#### Directions for this task:
Locate the line containing "none -> [36,1123,91,1137] Disclosure" in the entries below, then retype it and every later line exactly, leaving out pictures.

#### The records:
━━━━━━━━━━━━━━━━━━━━━━━━━━━━━━
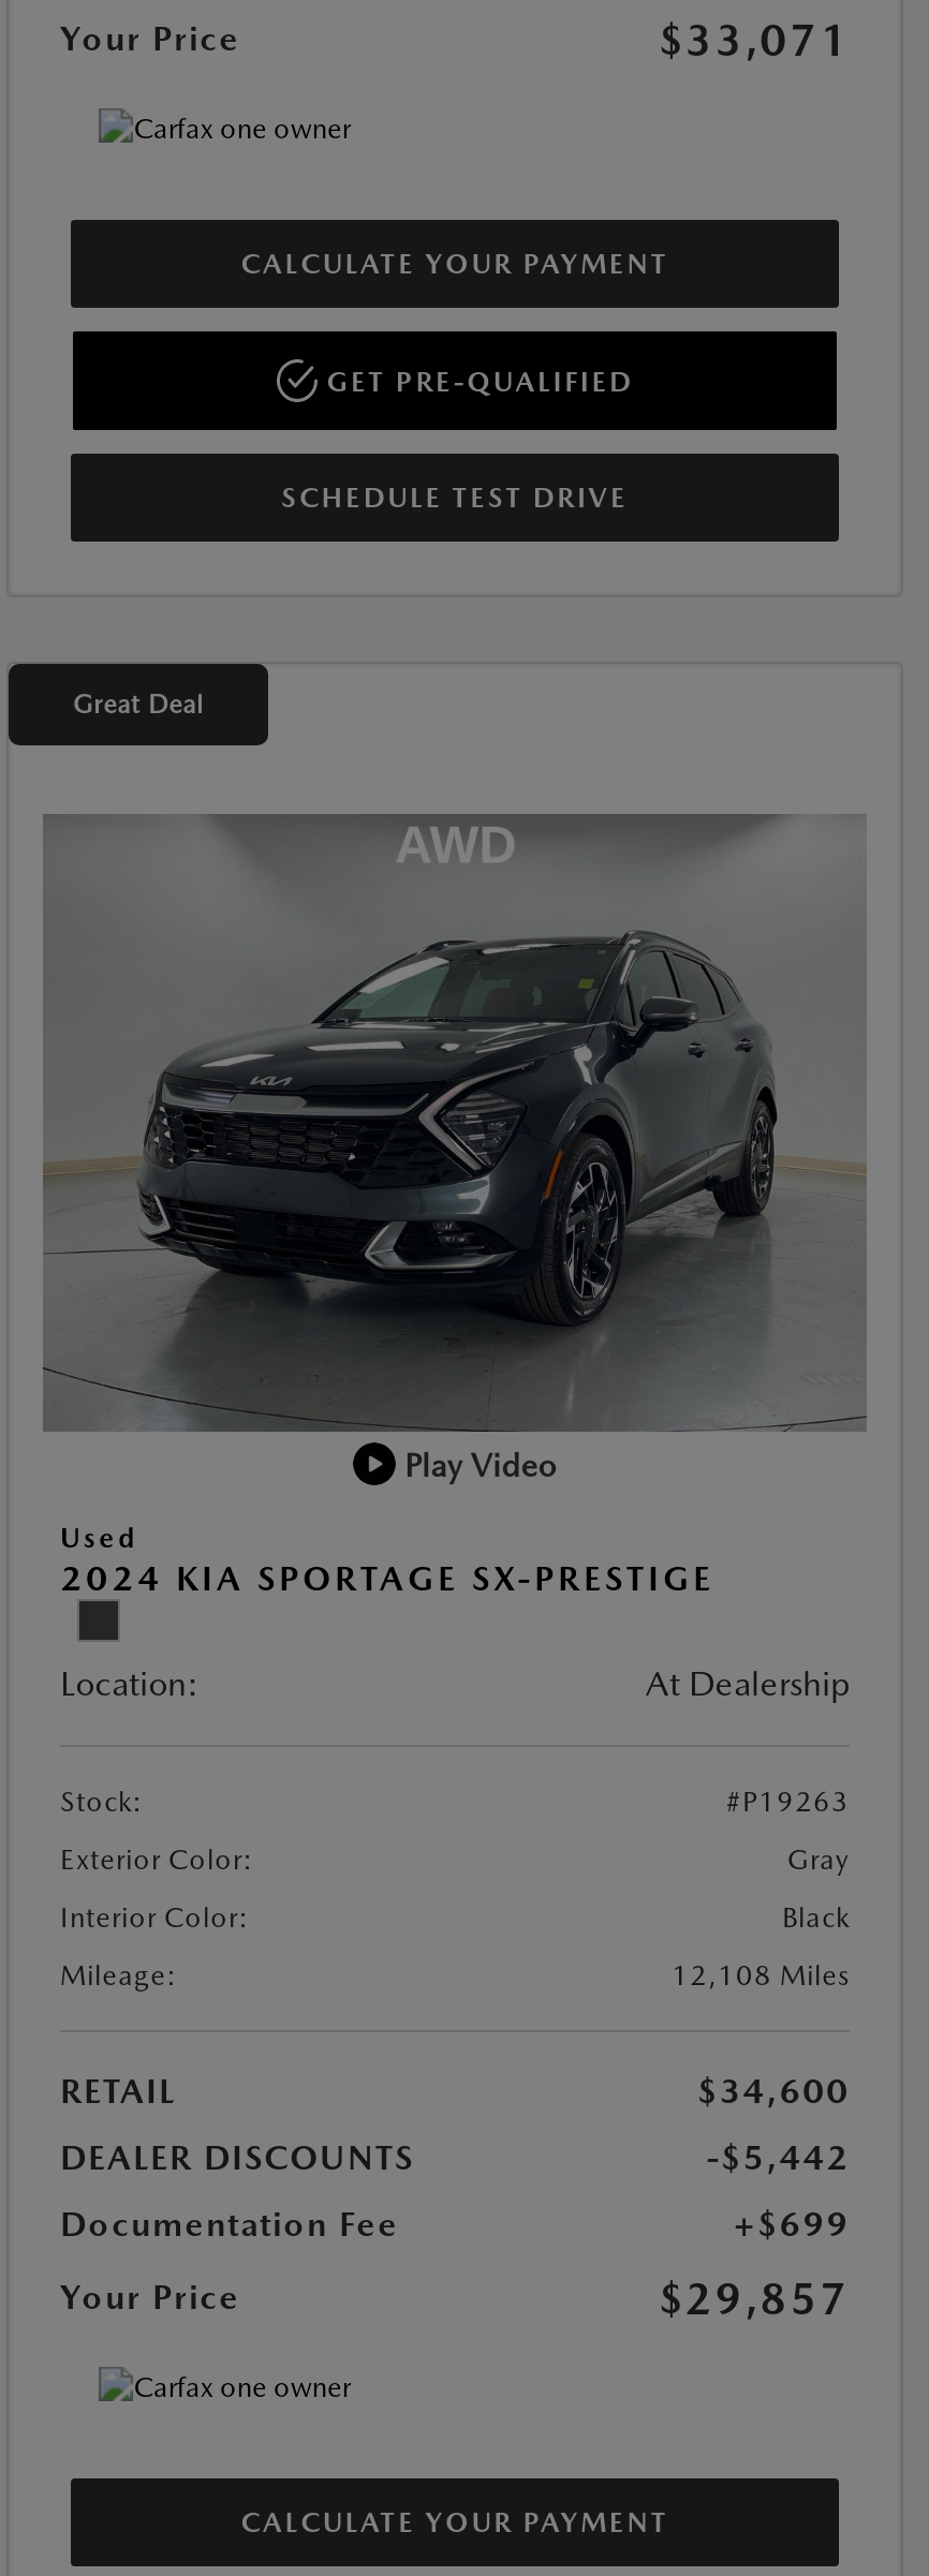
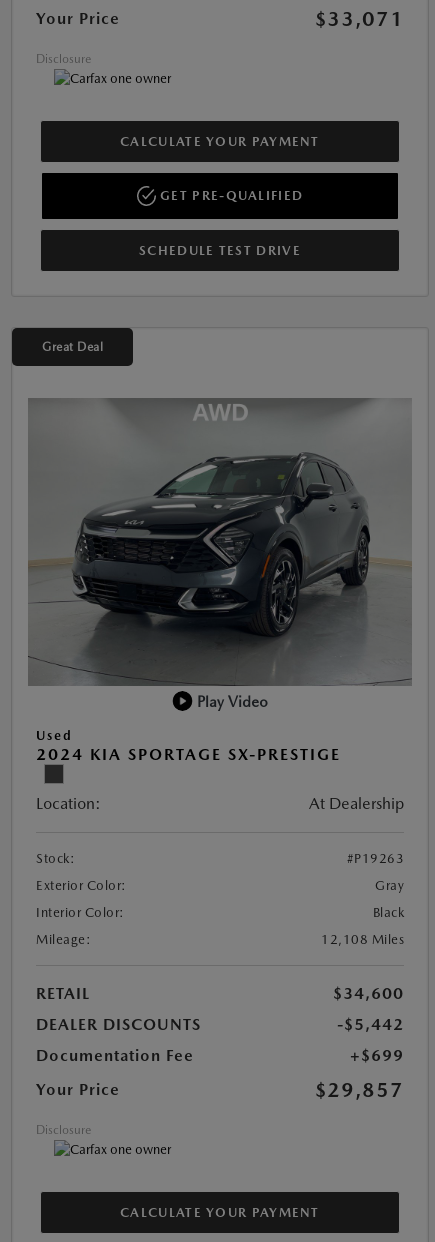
none -> [36,52,91,66] Disclosure
none -> [36,1123,91,1137] Disclosure

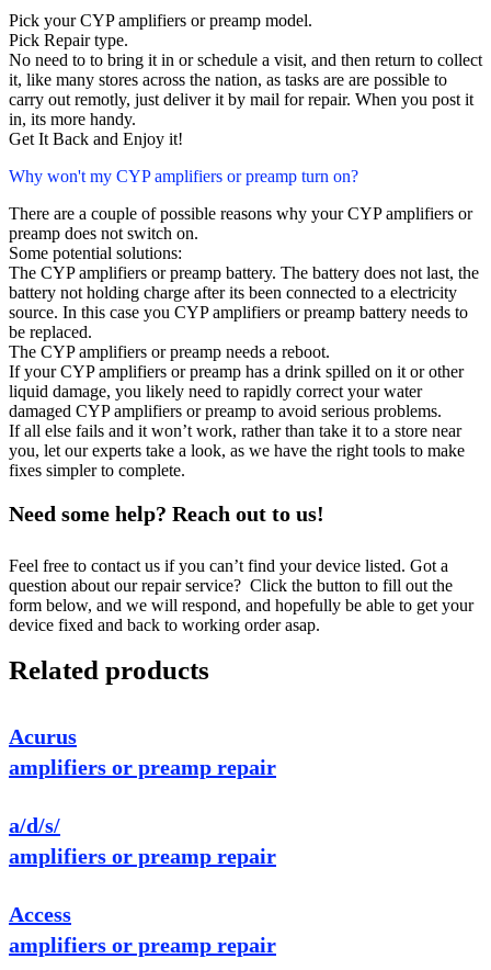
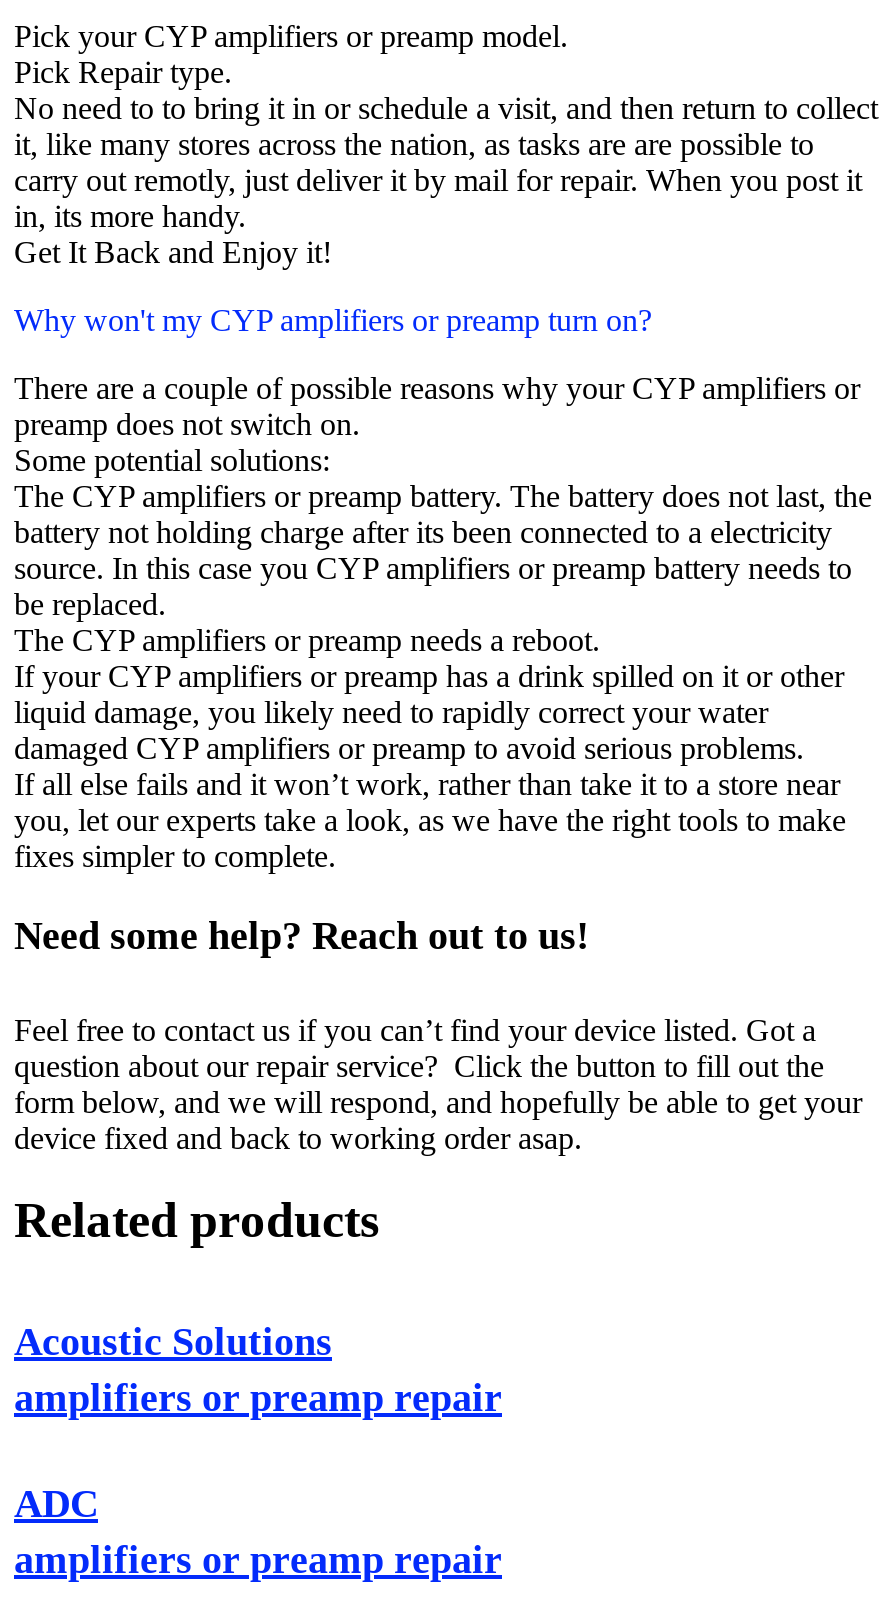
[9,724,77,748] Acurus -> [14,1319,332,1363] Acoustic Solutions
[9,813,276,926] a/d/s/ | amplifiers or preamp repair | Access -> [14,1481,98,1525] ADC

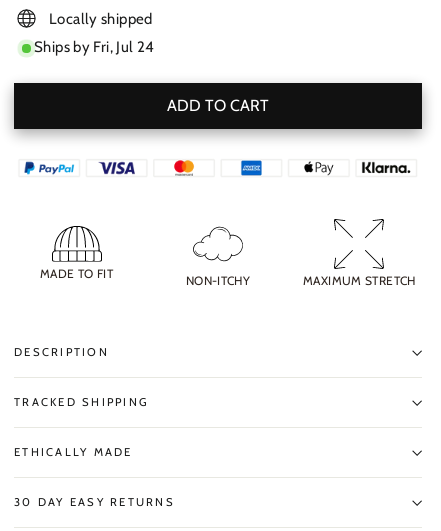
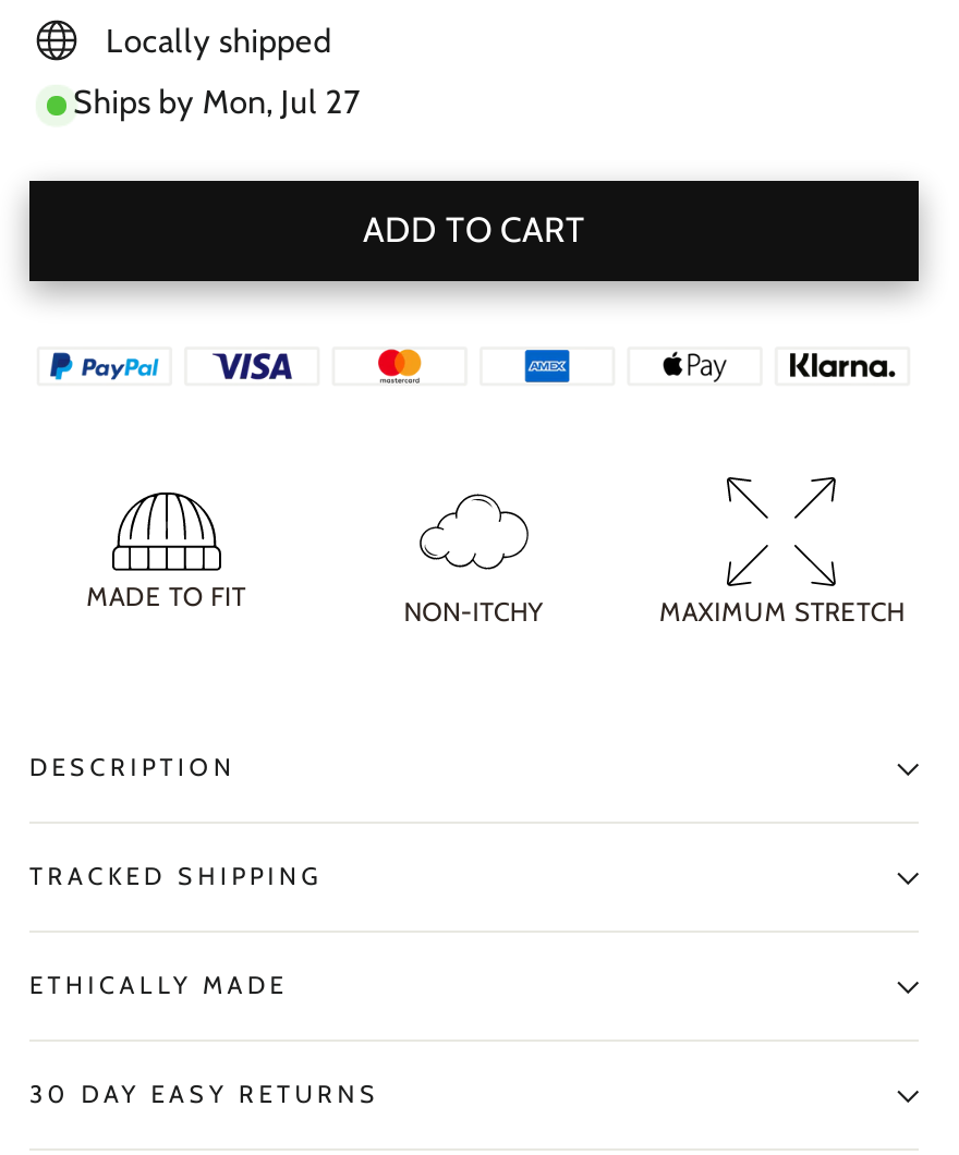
[34,38,154,56] Ships by Fri, Jul 24 -> [73,83,362,122] Ships by Mon, Jul 27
━━━━━━━━━━━━━━━━━━━━━━━━━━━━━━
#### Response to this exercise:
none -> [36,1123,91,1137] Disclosure

[9,724,77,748] Acurus -> [14,1319,332,1363] Acoustic Solutions
[9,813,276,926] a/d/s/ | amplifiers or preamp repair | Access -> [14,1481,98,1525] ADC

[34,38,154,56] Ships by Fri, Jul 24 -> [73,83,362,122] Ships by Mon, Jul 27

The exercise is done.